What needs to be done: The response must contain every line from the records below that has "required".

Exercise material section start

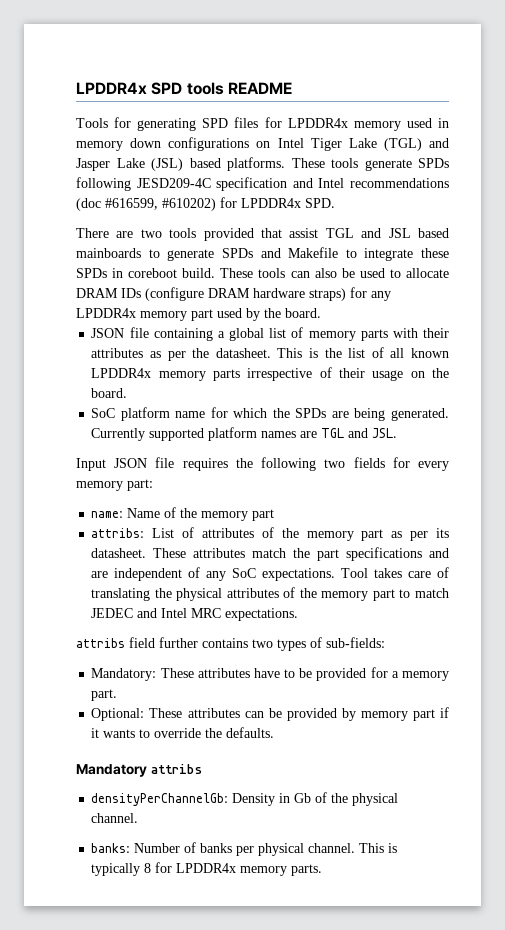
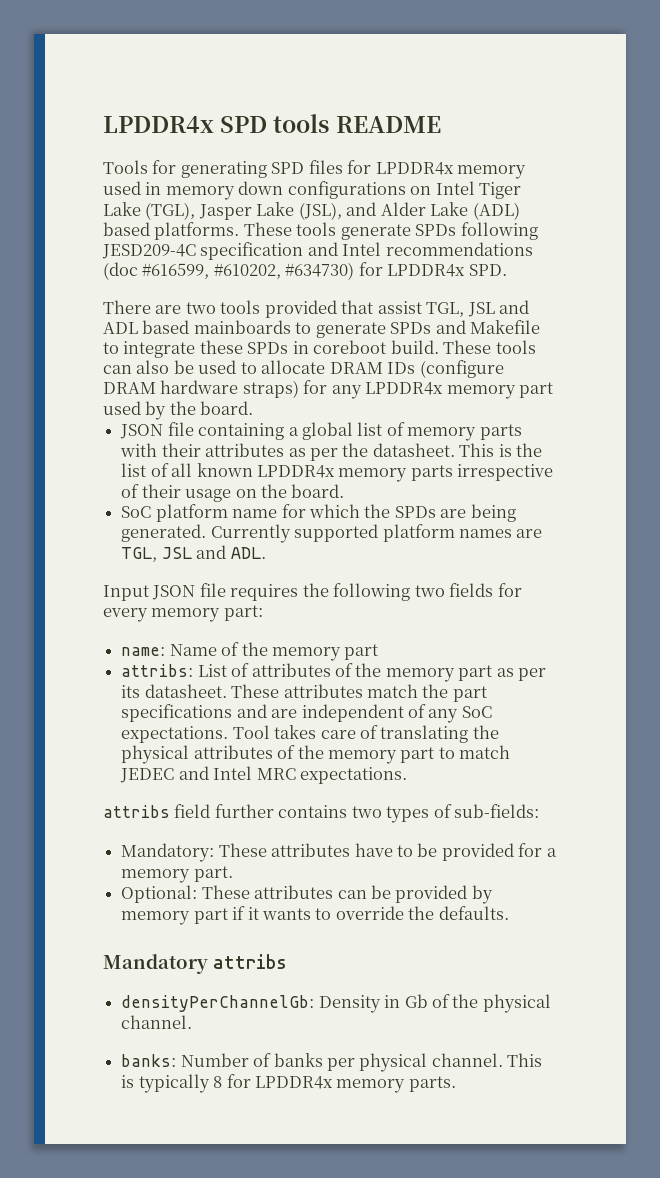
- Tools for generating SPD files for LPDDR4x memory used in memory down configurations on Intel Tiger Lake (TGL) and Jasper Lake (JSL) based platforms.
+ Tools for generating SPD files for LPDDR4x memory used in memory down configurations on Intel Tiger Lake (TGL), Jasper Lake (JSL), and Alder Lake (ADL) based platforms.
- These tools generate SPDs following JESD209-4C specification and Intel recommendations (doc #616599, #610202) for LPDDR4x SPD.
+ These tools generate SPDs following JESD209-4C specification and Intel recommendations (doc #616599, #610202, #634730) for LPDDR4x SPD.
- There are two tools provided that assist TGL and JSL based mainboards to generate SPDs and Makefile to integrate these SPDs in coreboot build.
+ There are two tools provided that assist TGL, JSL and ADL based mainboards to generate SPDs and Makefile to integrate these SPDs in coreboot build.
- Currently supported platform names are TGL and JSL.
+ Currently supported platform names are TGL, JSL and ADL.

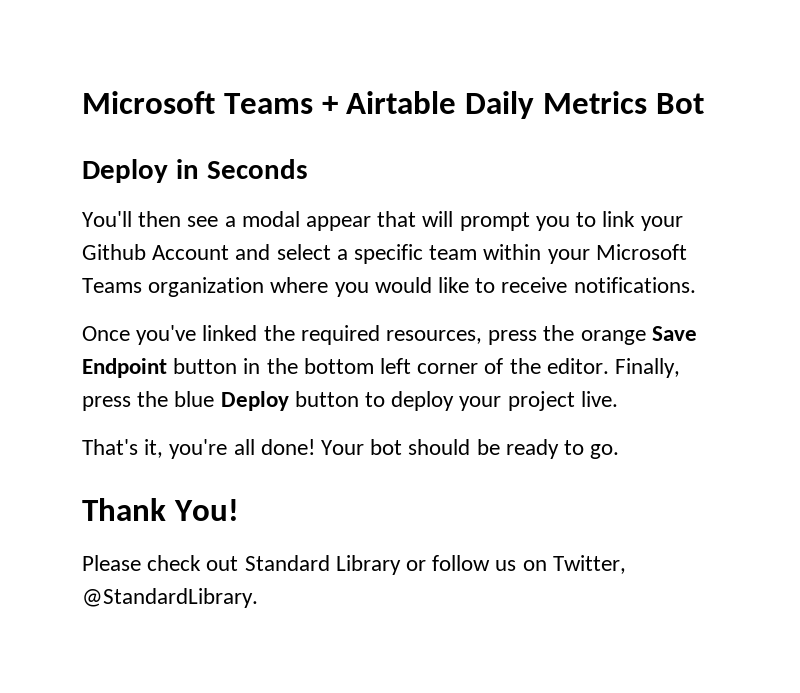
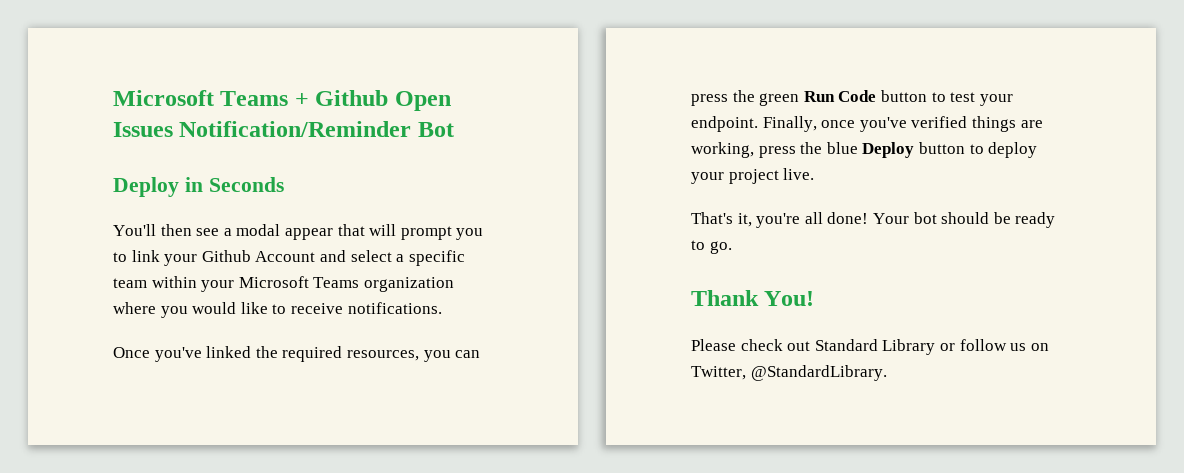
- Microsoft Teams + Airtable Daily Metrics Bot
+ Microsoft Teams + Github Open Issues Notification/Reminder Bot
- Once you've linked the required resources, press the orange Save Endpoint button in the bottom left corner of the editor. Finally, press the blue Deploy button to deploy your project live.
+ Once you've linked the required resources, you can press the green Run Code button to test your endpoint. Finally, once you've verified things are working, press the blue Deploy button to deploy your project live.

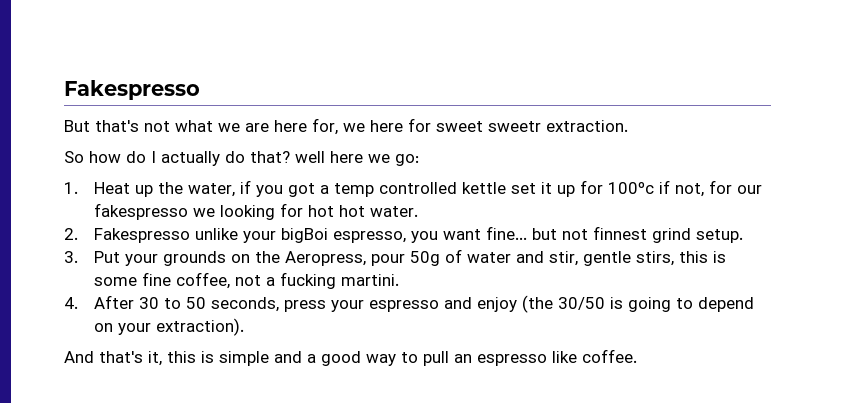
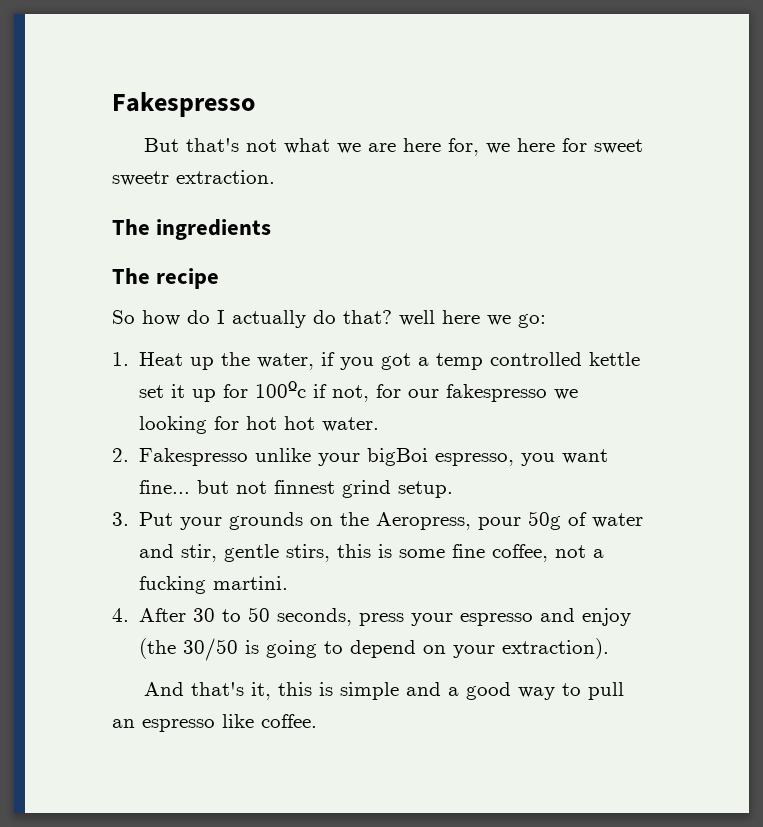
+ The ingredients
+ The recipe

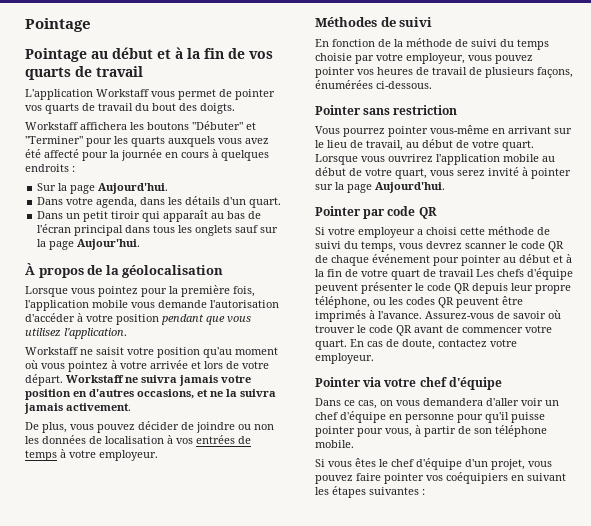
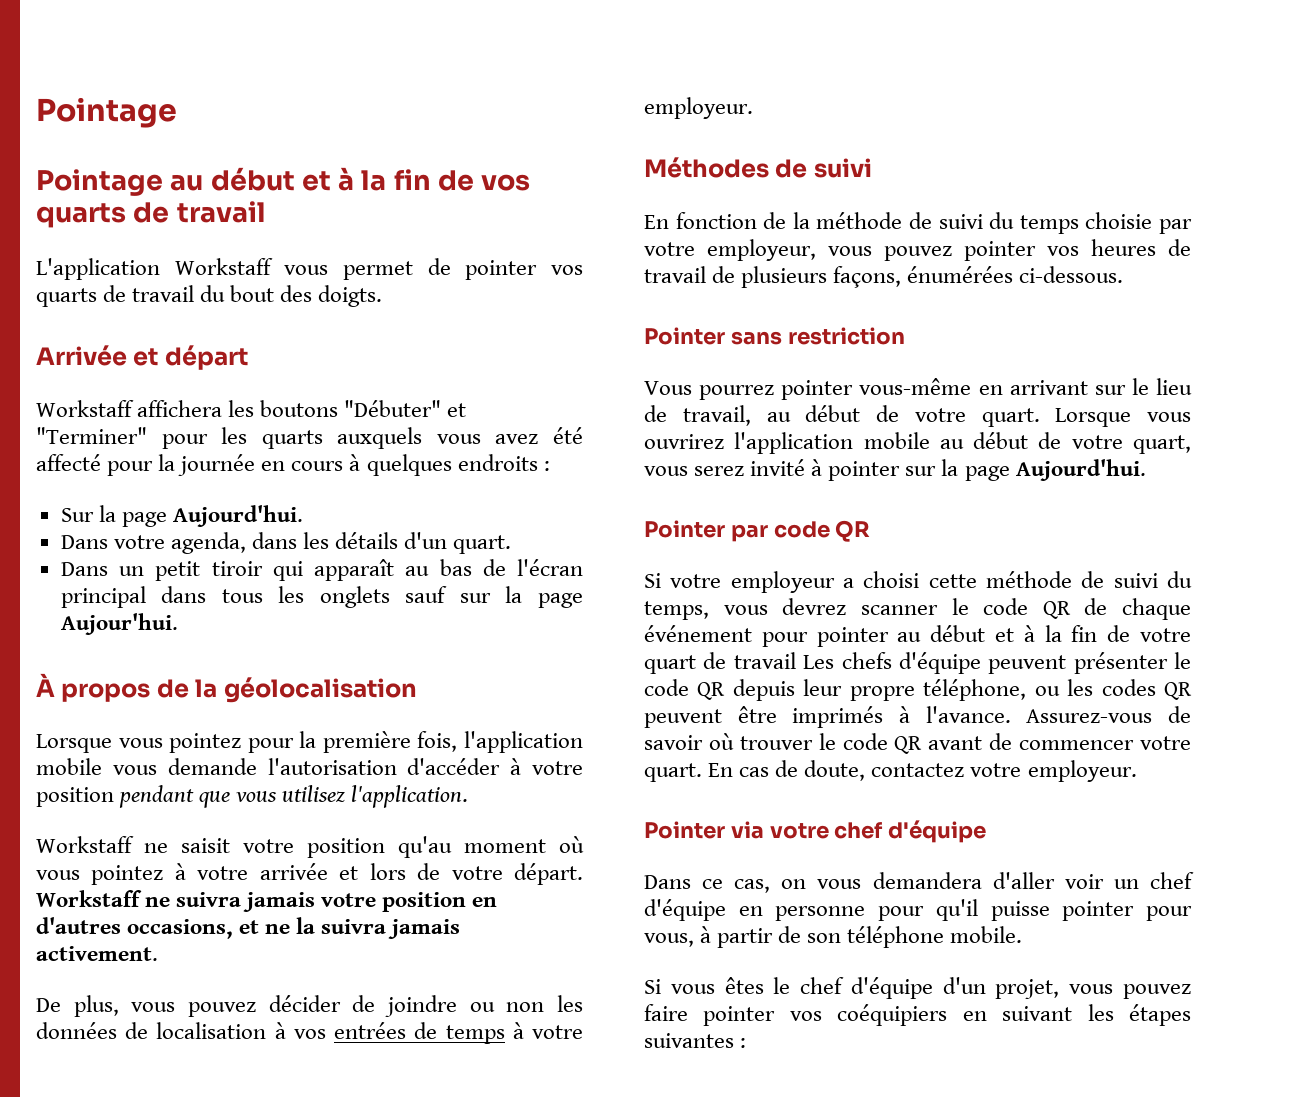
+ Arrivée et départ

Exercise material section end

Problem solution:
- Once you've linked the required resources, press the orange Save Endpoint button in the bottom left corner of the editor. Finally, press the blue Deploy button to deploy your project live.
+ Once you've linked the required resources, you can press the green Run Code button to test your endpoint. Finally, once you've verified things are working, press the blue Deploy button to deploy your project live.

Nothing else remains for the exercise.